Czy korso – trakt spacerowy wokół Pałacu Kultury – stanie się elementem architektury w centrum miasta, zależy od wyniku konsultacji, jakie chce przeprowadzić prezydent Hanna Gronkiewicz-Waltz. Architekci wytyczyli je już na nowych planach zagospodarowania. A jeśli powstanie, stołeczny radny ma na nie ciekawy pomysł.
– Gdy wokół Pałacu Kultury zaczną wyrastać nowe budynki, od korso będzie odchodzić sporo nowych alejek, uliczek, zaułków.
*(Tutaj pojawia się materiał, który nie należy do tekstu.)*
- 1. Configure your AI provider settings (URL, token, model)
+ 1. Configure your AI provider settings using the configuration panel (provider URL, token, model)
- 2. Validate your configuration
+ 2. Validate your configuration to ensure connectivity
Każdy można by wówczas nazwać imieniem pisarza związanego z Warszawą, który nie doczekał się jeszcze swojej ulicy – mówi „Rz” Dariusz Klimaszewski (LiD). – Na korso przed każdą z alejek stanęłoby popiersie lub płaskorzeźba z opisem, kim jest jej patron.
Klimaszewski chce tym pomysłem zarazić urzędników i komisję nazewnictwa ulic w Radzie Warszawy, której jest członkiem.
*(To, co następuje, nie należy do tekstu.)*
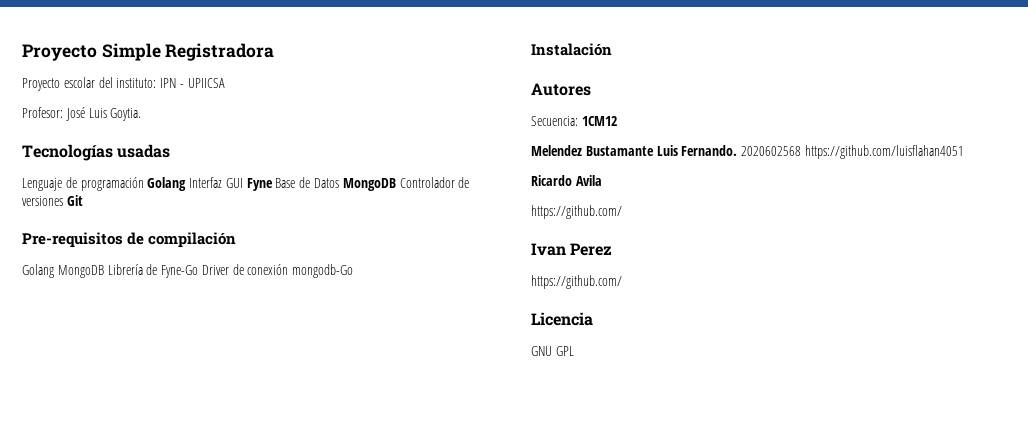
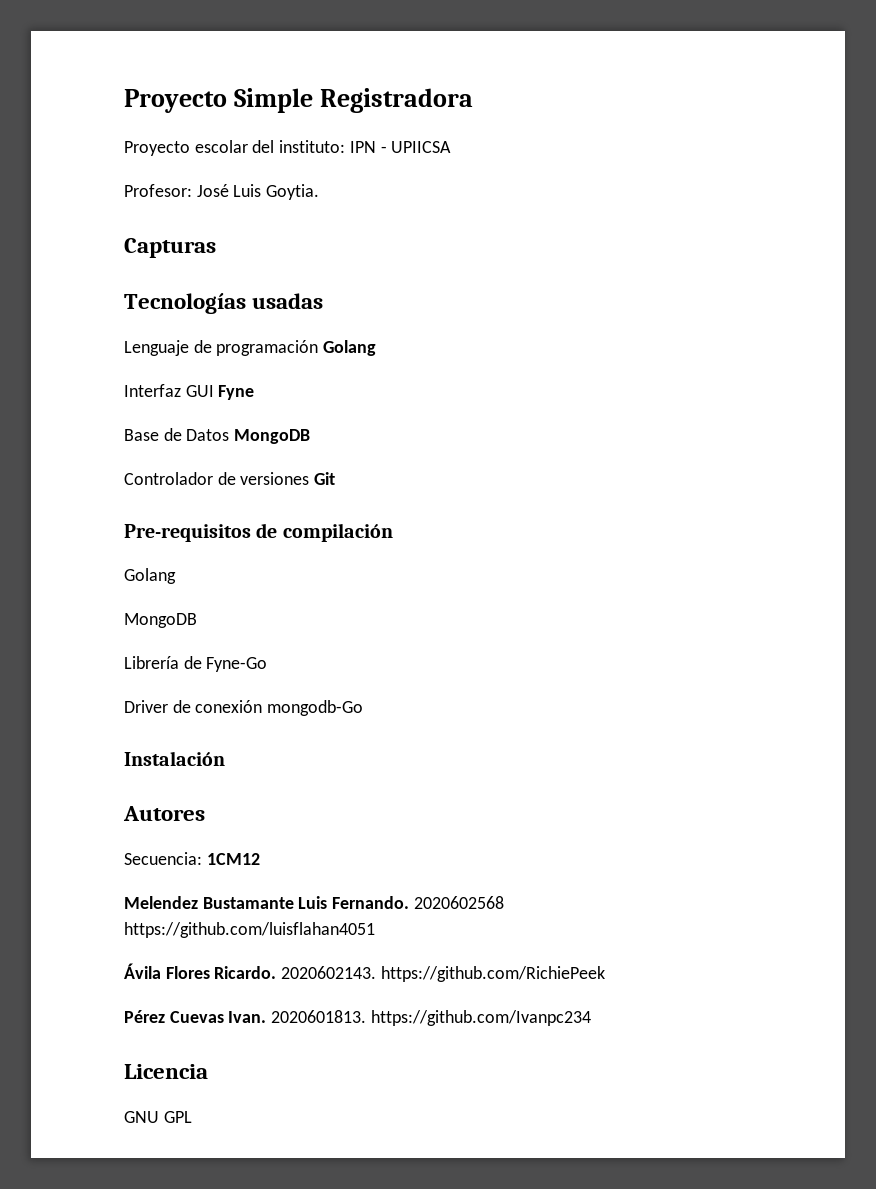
+ Capturas
- Lenguaje de programación Golang Interfaz GUI Fyne Base de Datos MongoDB Controlador de versiones Git
+ Lenguaje de programación Golang
+ Interfaz GUI Fyne
+ Base de Datos MongoDB
+ Controlador de versiones Git
  Pre-requisitos de compilación
- Golang MongoDB Librería de Fyne-Go Driver de conexión mongodb-Go
+ Golang
+ MongoDB
+ Librería de Fyne-Go
+ Driver de conexión mongodb-Go
- Ricardo Avila
- https://github.com/
- Ivan Perez
- https://github.com/
+ Ávila Flores Ricardo. 2020602143. https://github.com/RichiePeek
+ Pérez Cuevas Ivan. 2020601813. https://github.com/Ivanpc234

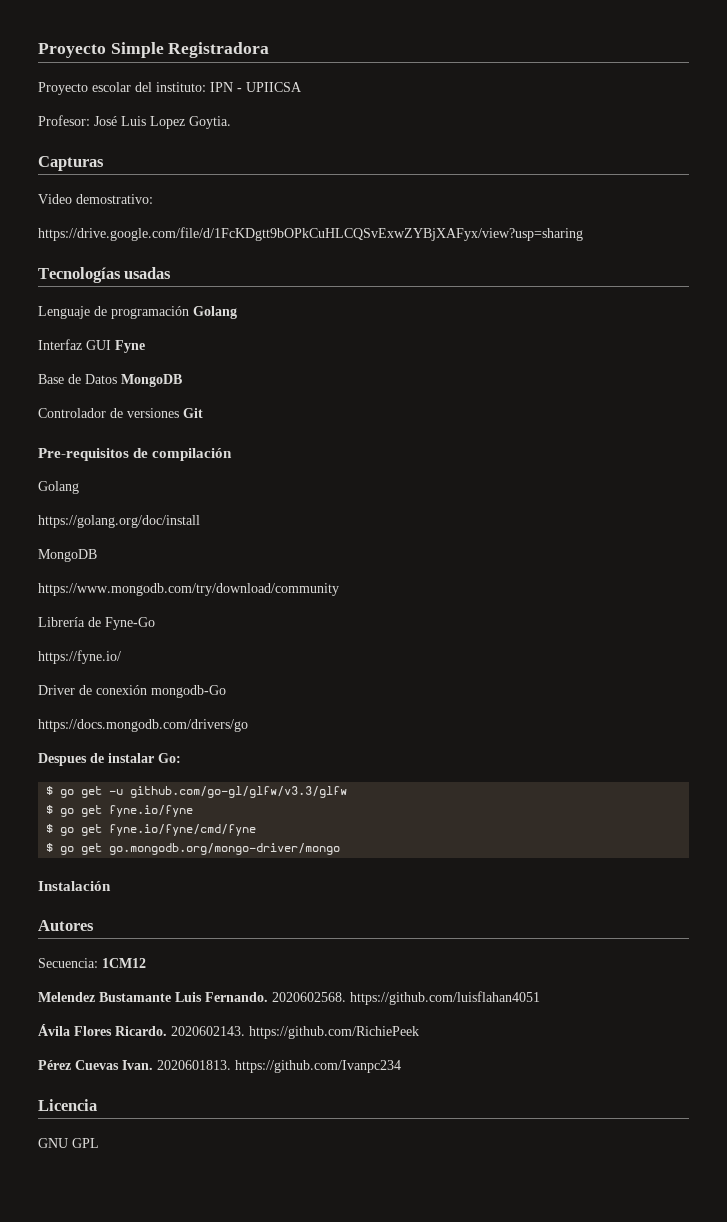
- Profesor: José Luis Goytia.
+ Profesor: José Luis Lopez Goytia.
+ Video demostrativo:
+ https://drive.google.com/file/d/1FcKDgtt9bOPkCuHLCQSvExwZYBjXAFyx/view?usp=sharing
  Pre-requisitos de compilación
  Golang
+ https://golang.org/doc/install
  MongoDB
+ https://www.mongodb.com/try/download/community
+ https://fyne.io/
+ https://docs.mongodb.com/drivers/go
+ Despues de instalar Go:
+ $ go get -u github.com/go-gl/glfw/v3.3/glfw
+ $ go get fyne.io/fyne
+ $ go get fyne.io/fyne/cmd/fyne
+ $ go get go.mongodb.org/mongo-driver/mongo
- 2020602568 https://github.com/luisflahan4051
+ 2020602568. https://github.com/luisflahan4051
Szefowej komisji nazewnictwa Marioli Rabczon (PO) pomysł się spodobał. – Bardzo ciekawa idea. Zwłaszcza że mamy sporo ważnych osób, które powinny być uhonorowane w szczególnym miejscu. A nowe nazwy ulic nadajemy dziś głównie na obrzeżach miasta, bo tylko tam powstają nowe osiedla. Taka aleja Pisarzy byłaby wyjątkowym miejscem w centrum. Jeśli oczywiście powstanie korso – zastrzega.
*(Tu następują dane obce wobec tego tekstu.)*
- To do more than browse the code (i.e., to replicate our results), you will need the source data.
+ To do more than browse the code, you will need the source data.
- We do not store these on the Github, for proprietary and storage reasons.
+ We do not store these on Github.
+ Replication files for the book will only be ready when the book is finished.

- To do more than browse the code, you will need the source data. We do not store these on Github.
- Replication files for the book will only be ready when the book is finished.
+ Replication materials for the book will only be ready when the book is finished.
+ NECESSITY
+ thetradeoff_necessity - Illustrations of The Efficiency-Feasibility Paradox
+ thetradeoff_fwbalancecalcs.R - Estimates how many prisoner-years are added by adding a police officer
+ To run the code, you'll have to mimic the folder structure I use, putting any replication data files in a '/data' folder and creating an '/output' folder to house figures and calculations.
Pomysł popiera też Marek Wawrzkiewicz, prezes Związku Literatów Polskich: – Skoro Łódź ma na Piotrkowskiej swoją aleję Gwiazd, Warszawa mogłaby mieć w centrum aleję Pisarzy – mówi. – Mogłaby się stać miejscem spotkań, spacerów i miłych uroczystości, na przykład spotkań z literaturą w plenerze w letnie wieczory.